This reminds me of a Michael Horton quote below from the White Horse Inn from the broadcast Guilt, Grace, and Gratitude. If you need that particular broadcast I could send it to you via snail mail or email the white horse inn. 

"If we took Grace too seriously especially the doctrine of election it would undermine our only basis for pursuing a holy life, fear of punishment and hope of rewards."- John Wesley 

"but isn't that (to the quote above) a selfish motivation for the Christian life? That has always been the fear, "Too much grace it will throw a wrench in the whole process of Christian growth." But the scriptures insist that a legalistic view of the Christian life is what leads us right back to fear and bondage. Since the law, though good in of, of itself could never give us the power to perform what it commands; the gospel not only reconciles us to God in the first place, it's the only fuel we have to keep us going in the process of santification. Therefore gratitude not fear of punishment or hope of reward is the only proper basis for pursuing a holy and God glorfiying existence. Folks, if our salvation depended on us for one moment even in the slightest degree, we would eventually either become self-rightouess, pretending that we were actually pulling it off, or we would despair of ever knowing whether God really accepted us. How could we possibly love God and serve our neighbor freely if we were still caught up in the saving of our own skin."- The Intro to Guilt, Grace, Gratitude on the White Horse Inn

Also, here's an article by Horton about this topic here: http://www.modernreformation.org/mh93preaching.htm


----------



## InwooJLee (Oct 1, 2006)

whoops I forgot to quote those. Also, the last chapter of God of Promise by Horton titled New Covenant Obedience expands that remark to the John Wesley quote.

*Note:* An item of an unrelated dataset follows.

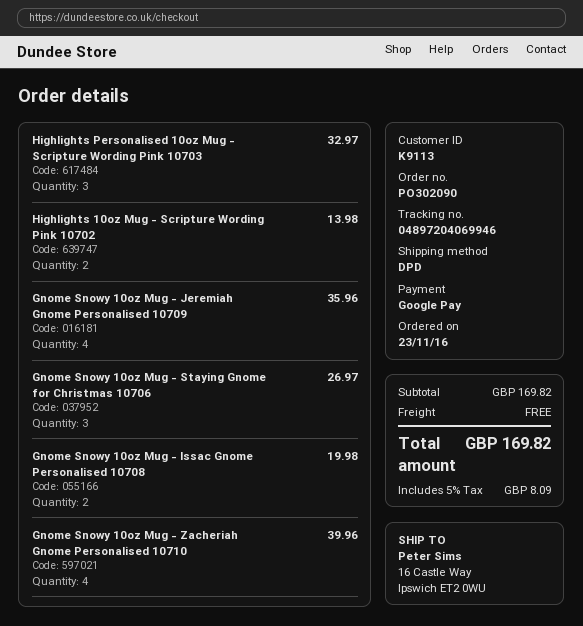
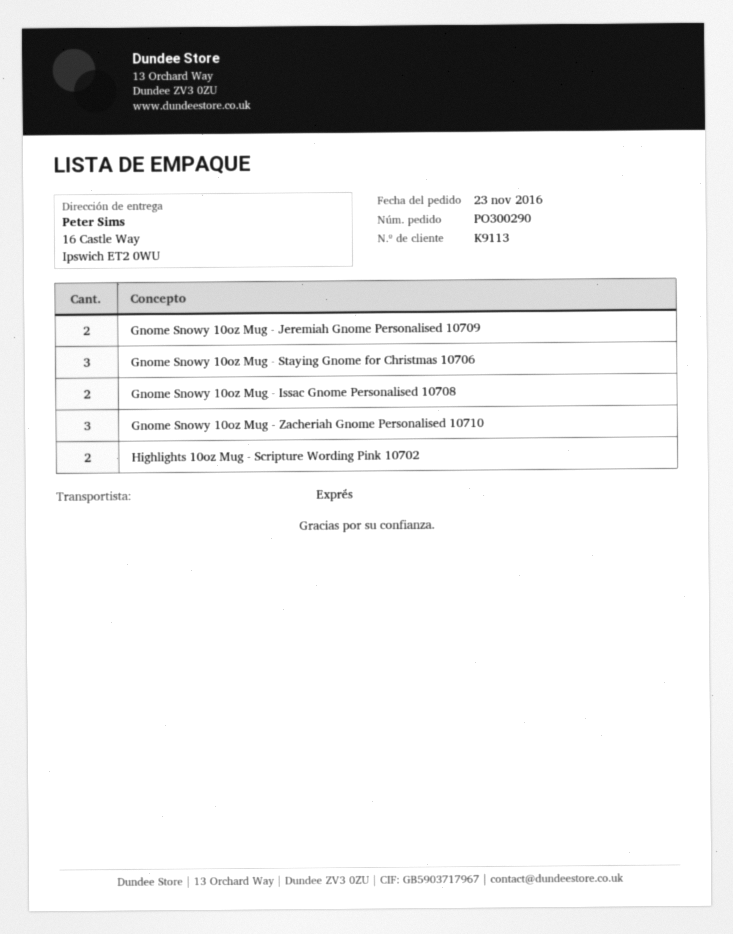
order number: PO302090 -> PO300290
shipping method: DPD -> express
Highlights Personalised 10oz Mug - Scripture Wording Pink 10703: 3 -> none
Gnome Snowy 10oz Mug - Jeremiah Gnome Personalised 10709: 4 -> 2
Gnome Snowy 10oz Mug - Zacheriah Gnome Personalised 10710: 4 -> 3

Also, a White Horse Inn broadcast titled Rightly Dividing the Word: Law and Gospel has some really good things to say about this. I'll send you the transcription via U2U if that would be ok with you?, I transcribed it with permission.


----------



## R. Scott Clark (Oct 2, 2006)

The first and third uses of the law are essential to Christian preaching. What your evangelical friends are seeking, however, is moralism! They want to hear about themselves. Fortunately, the bible is not fundamentally or most basically about "me" or "them," but about Christ. Luke 24 and 2 Cor 1 and John 8:56 etc make that clear enough.

The sort of _hermeneutic_ that drives the preaching they want is not Christ-centered. In certain respects it isn't even Christian. They have the same hermeneutic as Jesus' neighbors: "Jesus ben-Joseph, he's just a carpenter" or of the pharisees. He doesn't fit into their scheme so they exclude him. 

Here are some resources:

Julius Kim on Christ-centered preaching

The Israel of God

This Christian Life

Paul's preaching was nothing if not Christ-centered. What these folk want is a neutered Christianity because they have a truncated notion of what constitutes the gospel as an invitation/altar call attached to the end of a lecture on morality. They can't imagine 30 minute invitation so they want "practical" Christianity, because God the Son incarnate bores them! 

Of course they have no idea of the riches of Scripture because of their presumably Israeleo-centric or self-centered hermeneutic.

What you're asking of them is a paradigm change. You might point them to:

Clowney, E. P. The Unfolding Mystery: Discovering Christ in the Old Testament: NavPress, 1988.

Honestly, if these folk knew the greatness of their sin and misery they would be less interested in good advice and more interested in the gospel. Because the law and been stripped of its power and, as a consequence, the gospel is stripped of its beauty.

rsc


----------



## Semper Fidelis (Oct 2, 2006)

Inwoo referenced Mike Horton and when I saw the question I was thinking of the _White Horse Inn_. I would recommend to anyone that they should download the last 6 weeks worth of MP3's (they're free after all).

If anyone has the quote, the White Horse Inn recently quoted Rick Warren as essentially stating that doctrine only divides and we need more people _doing_ what Christ said instead of discussing _what_ He said.

At one point, Ken Jones made an observation that has been churning in my mind for a few weeks now. He remarked that "striving for holiness" is precisely what the Evangelical Church has been emphasizing for the last century and look at the fruit! Revivalism, Wesleyanism, and the lot are all basic holiness or pietist movements. When has Evangelicalism ever NOT been about what Warren says it should be about in the last 150 years?!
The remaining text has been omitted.